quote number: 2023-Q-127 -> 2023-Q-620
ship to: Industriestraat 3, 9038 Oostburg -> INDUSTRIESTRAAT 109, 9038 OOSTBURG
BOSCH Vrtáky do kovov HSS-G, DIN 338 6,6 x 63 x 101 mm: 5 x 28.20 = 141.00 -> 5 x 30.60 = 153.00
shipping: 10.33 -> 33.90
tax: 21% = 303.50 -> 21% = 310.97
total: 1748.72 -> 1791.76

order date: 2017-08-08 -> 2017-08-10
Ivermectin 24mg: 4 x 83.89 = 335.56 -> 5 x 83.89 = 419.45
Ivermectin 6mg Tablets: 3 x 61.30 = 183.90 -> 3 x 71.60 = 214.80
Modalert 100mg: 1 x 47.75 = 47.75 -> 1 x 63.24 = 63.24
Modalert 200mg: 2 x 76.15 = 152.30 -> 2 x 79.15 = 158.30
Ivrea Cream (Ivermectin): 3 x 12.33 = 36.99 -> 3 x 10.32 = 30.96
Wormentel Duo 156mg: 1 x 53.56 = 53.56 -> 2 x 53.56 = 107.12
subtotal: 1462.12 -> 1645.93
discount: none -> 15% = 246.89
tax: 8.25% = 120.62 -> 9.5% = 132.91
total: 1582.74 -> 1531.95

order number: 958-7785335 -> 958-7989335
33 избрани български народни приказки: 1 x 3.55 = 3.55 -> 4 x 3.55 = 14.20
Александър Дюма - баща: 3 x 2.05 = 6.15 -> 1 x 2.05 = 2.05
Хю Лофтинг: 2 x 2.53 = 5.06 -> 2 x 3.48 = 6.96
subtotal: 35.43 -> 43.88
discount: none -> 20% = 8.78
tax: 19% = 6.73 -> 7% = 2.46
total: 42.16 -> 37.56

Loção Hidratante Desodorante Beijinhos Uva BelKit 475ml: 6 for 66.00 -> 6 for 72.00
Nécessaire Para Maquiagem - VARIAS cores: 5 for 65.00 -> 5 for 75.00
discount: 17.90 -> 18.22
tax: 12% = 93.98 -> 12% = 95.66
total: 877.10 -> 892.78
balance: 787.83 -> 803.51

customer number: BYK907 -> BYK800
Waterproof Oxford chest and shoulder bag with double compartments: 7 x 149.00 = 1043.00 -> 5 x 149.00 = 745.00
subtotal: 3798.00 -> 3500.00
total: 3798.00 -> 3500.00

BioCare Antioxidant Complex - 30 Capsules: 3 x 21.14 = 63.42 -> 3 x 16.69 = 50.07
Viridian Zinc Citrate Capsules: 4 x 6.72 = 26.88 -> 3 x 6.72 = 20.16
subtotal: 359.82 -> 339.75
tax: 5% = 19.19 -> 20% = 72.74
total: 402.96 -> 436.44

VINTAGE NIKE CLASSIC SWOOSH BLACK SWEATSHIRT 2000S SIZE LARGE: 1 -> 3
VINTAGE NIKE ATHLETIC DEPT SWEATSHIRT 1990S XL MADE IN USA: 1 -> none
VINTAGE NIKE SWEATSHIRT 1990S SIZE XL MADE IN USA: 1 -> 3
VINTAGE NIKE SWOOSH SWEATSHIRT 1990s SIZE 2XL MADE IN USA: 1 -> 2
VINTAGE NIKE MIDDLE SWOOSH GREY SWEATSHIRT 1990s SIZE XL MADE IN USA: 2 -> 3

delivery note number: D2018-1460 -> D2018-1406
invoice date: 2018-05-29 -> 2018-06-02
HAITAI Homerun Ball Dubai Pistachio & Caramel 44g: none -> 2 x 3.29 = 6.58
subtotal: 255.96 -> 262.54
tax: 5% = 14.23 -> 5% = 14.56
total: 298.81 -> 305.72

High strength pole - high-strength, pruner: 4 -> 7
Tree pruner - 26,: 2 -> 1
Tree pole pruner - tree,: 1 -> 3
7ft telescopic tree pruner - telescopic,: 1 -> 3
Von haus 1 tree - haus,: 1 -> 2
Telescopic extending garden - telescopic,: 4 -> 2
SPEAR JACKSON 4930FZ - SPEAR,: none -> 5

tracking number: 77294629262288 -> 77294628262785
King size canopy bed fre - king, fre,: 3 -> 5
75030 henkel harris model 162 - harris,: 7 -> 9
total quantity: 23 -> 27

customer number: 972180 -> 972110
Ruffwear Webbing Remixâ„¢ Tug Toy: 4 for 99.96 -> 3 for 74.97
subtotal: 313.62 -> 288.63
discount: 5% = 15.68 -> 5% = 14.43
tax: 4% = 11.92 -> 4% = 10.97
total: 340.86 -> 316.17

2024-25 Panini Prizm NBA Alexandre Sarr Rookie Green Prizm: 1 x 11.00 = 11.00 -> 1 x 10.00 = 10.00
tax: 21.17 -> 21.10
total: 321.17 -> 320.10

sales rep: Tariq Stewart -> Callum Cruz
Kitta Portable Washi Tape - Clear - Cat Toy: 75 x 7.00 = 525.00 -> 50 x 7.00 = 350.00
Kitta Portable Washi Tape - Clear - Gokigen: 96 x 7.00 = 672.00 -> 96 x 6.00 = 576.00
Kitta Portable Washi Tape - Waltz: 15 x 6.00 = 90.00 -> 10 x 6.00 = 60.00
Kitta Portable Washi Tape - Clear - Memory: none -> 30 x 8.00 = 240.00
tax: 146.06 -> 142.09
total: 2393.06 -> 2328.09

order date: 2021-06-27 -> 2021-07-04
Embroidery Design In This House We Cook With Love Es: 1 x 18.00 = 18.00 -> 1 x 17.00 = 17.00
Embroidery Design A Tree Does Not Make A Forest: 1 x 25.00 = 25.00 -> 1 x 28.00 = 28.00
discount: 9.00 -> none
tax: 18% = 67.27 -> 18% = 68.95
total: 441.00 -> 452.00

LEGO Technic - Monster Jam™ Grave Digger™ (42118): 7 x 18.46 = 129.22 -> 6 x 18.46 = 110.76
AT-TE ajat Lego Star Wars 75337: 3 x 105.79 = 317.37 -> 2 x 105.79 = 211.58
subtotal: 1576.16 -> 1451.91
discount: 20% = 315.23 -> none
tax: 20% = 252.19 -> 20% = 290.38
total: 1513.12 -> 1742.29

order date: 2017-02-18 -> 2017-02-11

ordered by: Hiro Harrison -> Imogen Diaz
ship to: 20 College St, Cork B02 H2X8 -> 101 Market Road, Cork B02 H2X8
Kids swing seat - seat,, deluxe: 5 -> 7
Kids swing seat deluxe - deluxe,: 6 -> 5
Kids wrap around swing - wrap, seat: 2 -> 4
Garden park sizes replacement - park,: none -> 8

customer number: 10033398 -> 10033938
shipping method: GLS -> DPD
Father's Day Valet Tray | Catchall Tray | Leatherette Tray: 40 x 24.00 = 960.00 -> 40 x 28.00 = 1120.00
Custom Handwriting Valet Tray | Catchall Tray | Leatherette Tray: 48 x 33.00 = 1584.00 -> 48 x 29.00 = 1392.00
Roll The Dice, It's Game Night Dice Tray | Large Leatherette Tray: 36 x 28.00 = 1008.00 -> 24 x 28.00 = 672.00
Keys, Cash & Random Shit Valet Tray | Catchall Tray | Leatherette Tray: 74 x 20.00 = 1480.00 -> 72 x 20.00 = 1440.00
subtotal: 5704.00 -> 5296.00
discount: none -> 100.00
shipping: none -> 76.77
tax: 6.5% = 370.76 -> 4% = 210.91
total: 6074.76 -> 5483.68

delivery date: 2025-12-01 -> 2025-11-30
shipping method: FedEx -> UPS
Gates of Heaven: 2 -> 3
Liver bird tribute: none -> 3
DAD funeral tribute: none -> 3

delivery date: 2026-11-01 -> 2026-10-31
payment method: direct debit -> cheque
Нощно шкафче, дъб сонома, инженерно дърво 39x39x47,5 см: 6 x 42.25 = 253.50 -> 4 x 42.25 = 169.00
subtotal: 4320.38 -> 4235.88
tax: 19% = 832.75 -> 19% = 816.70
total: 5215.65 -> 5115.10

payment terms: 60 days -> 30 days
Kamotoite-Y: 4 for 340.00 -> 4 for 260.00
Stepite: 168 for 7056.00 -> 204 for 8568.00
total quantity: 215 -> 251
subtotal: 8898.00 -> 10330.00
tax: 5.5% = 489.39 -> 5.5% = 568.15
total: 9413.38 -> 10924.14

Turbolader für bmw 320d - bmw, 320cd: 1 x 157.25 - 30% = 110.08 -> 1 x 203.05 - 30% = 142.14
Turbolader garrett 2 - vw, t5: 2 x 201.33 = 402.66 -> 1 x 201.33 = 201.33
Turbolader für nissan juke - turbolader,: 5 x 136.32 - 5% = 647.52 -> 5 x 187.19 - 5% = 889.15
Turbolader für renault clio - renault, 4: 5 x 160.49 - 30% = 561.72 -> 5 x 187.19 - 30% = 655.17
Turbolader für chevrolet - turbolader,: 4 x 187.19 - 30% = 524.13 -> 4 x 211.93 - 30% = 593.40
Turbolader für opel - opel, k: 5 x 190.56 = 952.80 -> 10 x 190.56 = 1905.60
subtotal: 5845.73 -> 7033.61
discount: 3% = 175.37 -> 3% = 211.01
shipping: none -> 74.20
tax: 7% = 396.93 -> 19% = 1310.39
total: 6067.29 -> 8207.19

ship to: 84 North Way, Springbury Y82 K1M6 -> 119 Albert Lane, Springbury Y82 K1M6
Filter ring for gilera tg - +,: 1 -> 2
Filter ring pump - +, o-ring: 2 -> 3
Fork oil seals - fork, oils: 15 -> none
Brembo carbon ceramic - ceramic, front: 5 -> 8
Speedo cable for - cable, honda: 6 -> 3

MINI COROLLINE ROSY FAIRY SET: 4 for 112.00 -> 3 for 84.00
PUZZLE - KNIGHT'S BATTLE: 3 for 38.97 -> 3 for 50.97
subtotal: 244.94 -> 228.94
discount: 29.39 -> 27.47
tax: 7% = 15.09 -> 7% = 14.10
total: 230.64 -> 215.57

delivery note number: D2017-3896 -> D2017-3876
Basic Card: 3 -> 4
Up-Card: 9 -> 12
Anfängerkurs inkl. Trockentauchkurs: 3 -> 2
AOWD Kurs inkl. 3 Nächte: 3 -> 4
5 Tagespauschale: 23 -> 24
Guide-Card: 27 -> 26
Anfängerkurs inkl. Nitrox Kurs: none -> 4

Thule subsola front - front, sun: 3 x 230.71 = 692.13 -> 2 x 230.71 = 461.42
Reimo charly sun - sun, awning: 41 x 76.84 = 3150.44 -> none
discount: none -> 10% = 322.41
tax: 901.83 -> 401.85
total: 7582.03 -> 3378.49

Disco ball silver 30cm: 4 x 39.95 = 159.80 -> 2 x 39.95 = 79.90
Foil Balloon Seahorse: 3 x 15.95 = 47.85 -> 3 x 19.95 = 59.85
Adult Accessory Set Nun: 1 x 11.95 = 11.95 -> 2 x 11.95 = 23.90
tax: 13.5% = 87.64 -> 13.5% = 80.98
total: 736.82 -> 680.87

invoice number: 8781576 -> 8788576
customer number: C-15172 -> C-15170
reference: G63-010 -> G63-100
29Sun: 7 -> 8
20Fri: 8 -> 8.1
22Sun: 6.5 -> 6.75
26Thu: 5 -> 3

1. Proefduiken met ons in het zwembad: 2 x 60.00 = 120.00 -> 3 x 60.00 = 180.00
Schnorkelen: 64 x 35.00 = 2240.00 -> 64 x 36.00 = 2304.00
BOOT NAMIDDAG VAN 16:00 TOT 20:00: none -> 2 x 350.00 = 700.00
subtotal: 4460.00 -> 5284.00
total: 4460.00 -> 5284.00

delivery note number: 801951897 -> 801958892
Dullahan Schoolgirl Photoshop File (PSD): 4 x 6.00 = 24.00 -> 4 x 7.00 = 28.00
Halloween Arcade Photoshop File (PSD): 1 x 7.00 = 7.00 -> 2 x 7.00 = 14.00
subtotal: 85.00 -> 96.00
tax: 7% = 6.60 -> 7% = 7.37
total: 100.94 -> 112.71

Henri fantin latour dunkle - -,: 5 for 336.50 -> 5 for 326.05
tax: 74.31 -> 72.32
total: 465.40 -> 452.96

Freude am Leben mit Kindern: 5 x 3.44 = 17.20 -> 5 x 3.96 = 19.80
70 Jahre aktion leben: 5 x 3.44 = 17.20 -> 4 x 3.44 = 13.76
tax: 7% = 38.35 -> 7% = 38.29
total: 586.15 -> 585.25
-----
● REQUIRED ACTION
Print exactly the lines above from the one with "subtotal: 3798.00 -> 3500.00" to the one with "Tree pruner - 26,: 2 -> 1", including both.

● OUTPUT OF THE EXERCISE
subtotal: 3798.00 -> 3500.00
total: 3798.00 -> 3500.00

BioCare Antioxidant Complex - 30 Capsules: 3 x 21.14 = 63.42 -> 3 x 16.69 = 50.07
Viridian Zinc Citrate Capsules: 4 x 6.72 = 26.88 -> 3 x 6.72 = 20.16
subtotal: 359.82 -> 339.75
tax: 5% = 19.19 -> 20% = 72.74
total: 402.96 -> 436.44

VINTAGE NIKE CLASSIC SWOOSH BLACK SWEATSHIRT 2000S SIZE LARGE: 1 -> 3
VINTAGE NIKE ATHLETIC DEPT SWEATSHIRT 1990S XL MADE IN USA: 1 -> none
VINTAGE NIKE SWEATSHIRT 1990S SIZE XL MADE IN USA: 1 -> 3
VINTAGE NIKE SWOOSH SWEATSHIRT 1990s SIZE 2XL MADE IN USA: 1 -> 2
VINTAGE NIKE MIDDLE SWOOSH GREY SWEATSHIRT 1990s SIZE XL MADE IN USA: 2 -> 3

delivery note number: D2018-1460 -> D2018-1406
invoice date: 2018-05-29 -> 2018-06-02
HAITAI Homerun Ball Dubai Pistachio & Caramel 44g: none -> 2 x 3.29 = 6.58
subtotal: 255.96 -> 262.54
tax: 5% = 14.23 -> 5% = 14.56
total: 298.81 -> 305.72

High strength pole - high-strength, pruner: 4 -> 7
Tree pruner - 26,: 2 -> 1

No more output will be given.